→ Problem to solve:
The required answer is an exact copy of every line from the beginning of the entries through the line with "- The cert-manager", with all pictures omitted.

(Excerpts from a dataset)
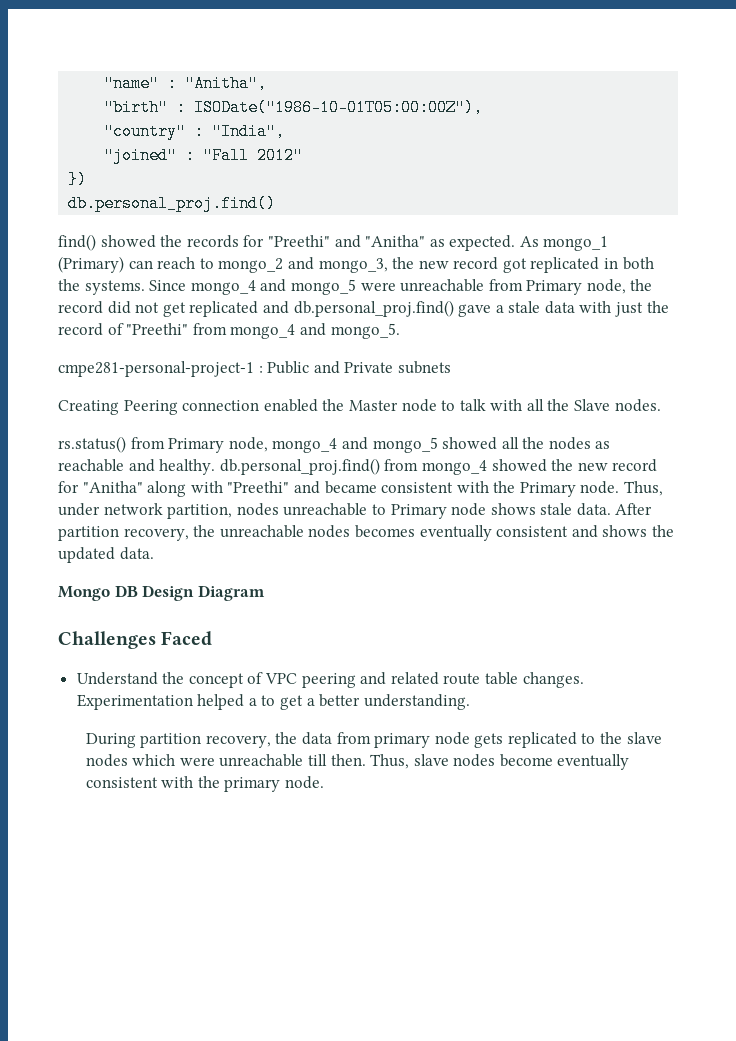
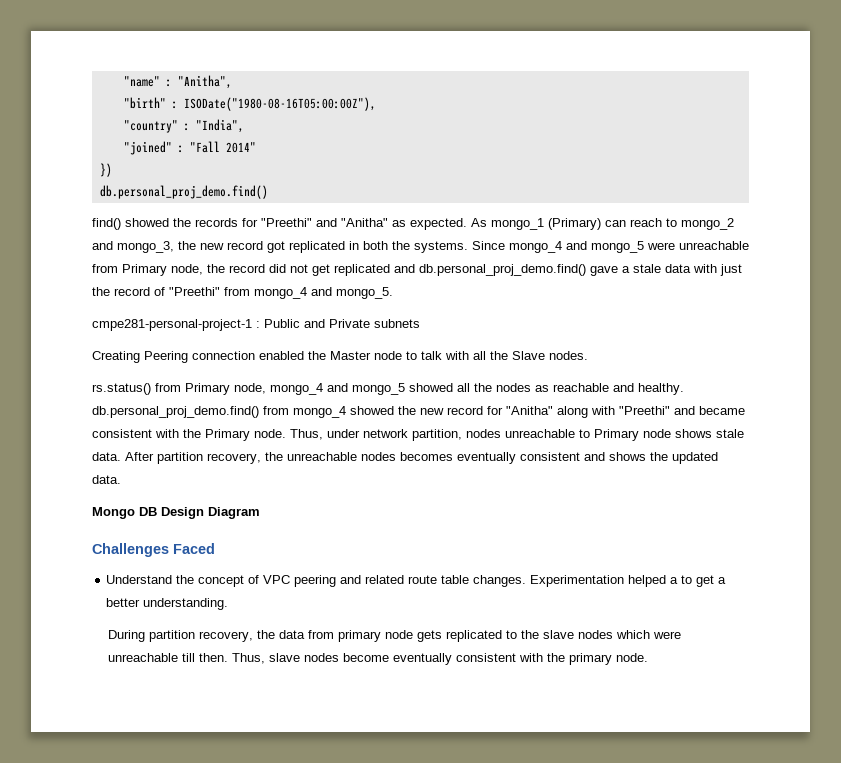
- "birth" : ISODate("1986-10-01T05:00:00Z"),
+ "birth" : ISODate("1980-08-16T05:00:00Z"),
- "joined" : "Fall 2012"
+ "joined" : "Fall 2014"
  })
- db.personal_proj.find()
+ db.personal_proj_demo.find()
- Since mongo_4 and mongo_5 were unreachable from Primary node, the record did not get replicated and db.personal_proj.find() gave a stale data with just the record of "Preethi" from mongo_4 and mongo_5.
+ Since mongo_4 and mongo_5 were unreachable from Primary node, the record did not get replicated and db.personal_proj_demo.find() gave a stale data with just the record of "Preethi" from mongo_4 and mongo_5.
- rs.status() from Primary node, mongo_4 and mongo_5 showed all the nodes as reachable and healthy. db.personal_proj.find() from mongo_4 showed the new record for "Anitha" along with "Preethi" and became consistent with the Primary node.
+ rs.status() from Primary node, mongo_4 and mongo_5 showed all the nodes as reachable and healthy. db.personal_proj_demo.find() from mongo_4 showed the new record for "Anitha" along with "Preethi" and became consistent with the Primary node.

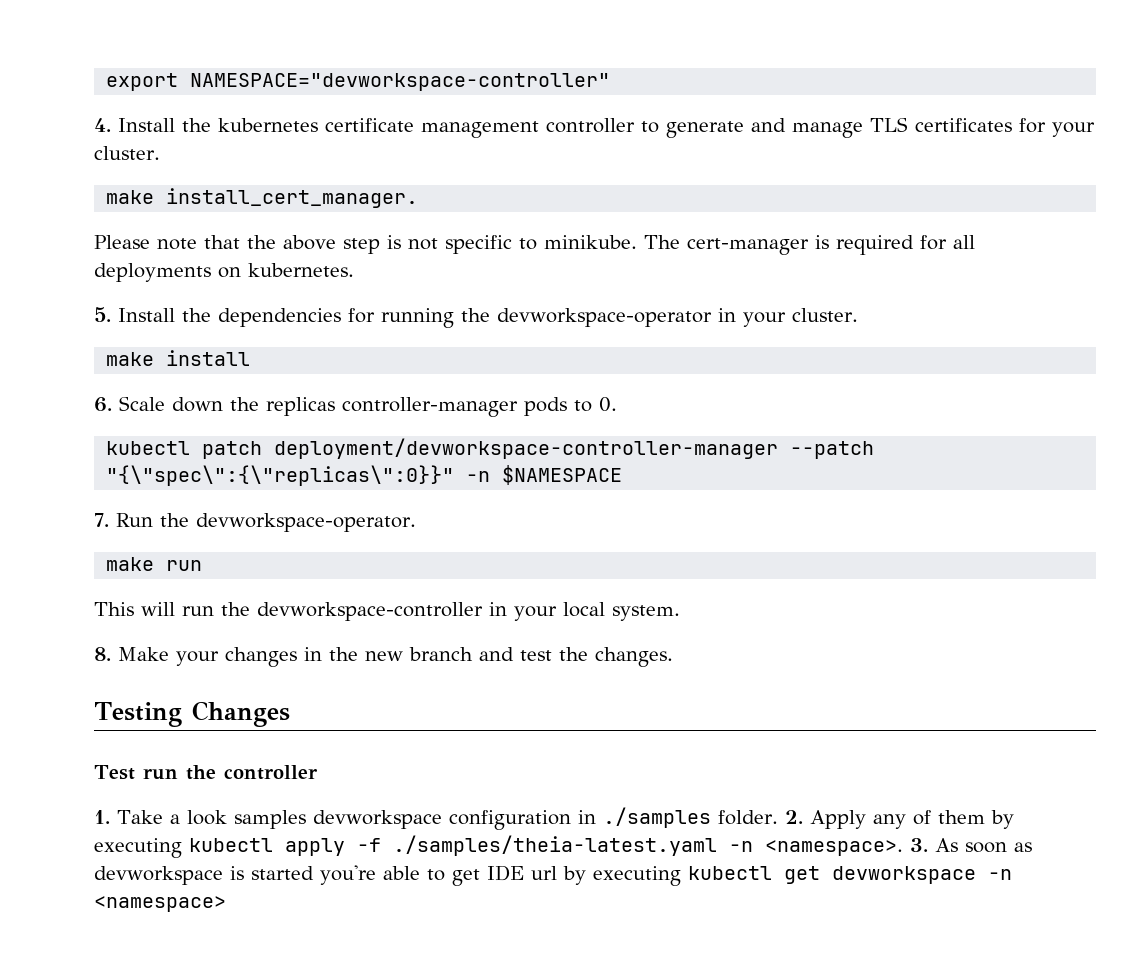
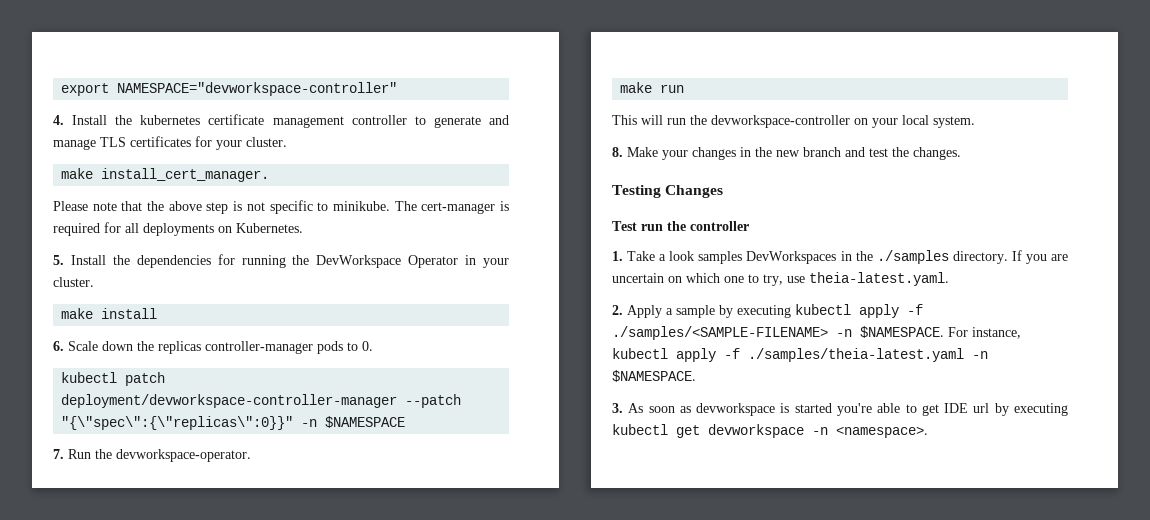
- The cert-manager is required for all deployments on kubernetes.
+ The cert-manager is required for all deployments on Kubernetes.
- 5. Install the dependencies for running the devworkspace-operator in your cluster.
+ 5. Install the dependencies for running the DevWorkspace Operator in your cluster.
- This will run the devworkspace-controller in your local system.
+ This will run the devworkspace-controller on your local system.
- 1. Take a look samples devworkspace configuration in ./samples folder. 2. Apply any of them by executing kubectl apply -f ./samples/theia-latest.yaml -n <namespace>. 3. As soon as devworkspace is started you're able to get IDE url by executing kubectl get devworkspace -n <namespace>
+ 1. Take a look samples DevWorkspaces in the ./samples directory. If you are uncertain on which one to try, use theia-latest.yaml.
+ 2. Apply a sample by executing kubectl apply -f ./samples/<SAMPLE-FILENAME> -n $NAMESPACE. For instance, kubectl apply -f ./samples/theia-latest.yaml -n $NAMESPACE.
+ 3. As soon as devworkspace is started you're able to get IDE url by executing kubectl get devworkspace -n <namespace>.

→ Response to the task:
- "birth" : ISODate("1986-10-01T05:00:00Z"),
+ "birth" : ISODate("1980-08-16T05:00:00Z"),
- "joined" : "Fall 2012"
+ "joined" : "Fall 2014"
  })
- db.personal_proj.find()
+ db.personal_proj_demo.find()
- Since mongo_4 and mongo_5 were unreachable from Primary node, the record did not get replicated and db.personal_proj.find() gave a stale data with just the record of "Preethi" from mongo_4 and mongo_5.
+ Since mongo_4 and mongo_5 were unreachable from Primary node, the record did not get replicated and db.personal_proj_demo.find() gave a stale data with just the record of "Preethi" from mongo_4 and mongo_5.
- rs.status() from Primary node, mongo_4 and mongo_5 showed all the nodes as reachable and healthy. db.personal_proj.find() from mongo_4 showed the new record for "Anitha" along with "Preethi" and became consistent with the Primary node.
+ rs.status() from Primary node, mongo_4 and mongo_5 showed all the nodes as reachable and healthy. db.personal_proj_demo.find() from mongo_4 showed the new record for "Anitha" along with "Preethi" and became consistent with the Primary node.

- The cert-manager is required for all deployments on kubernetes.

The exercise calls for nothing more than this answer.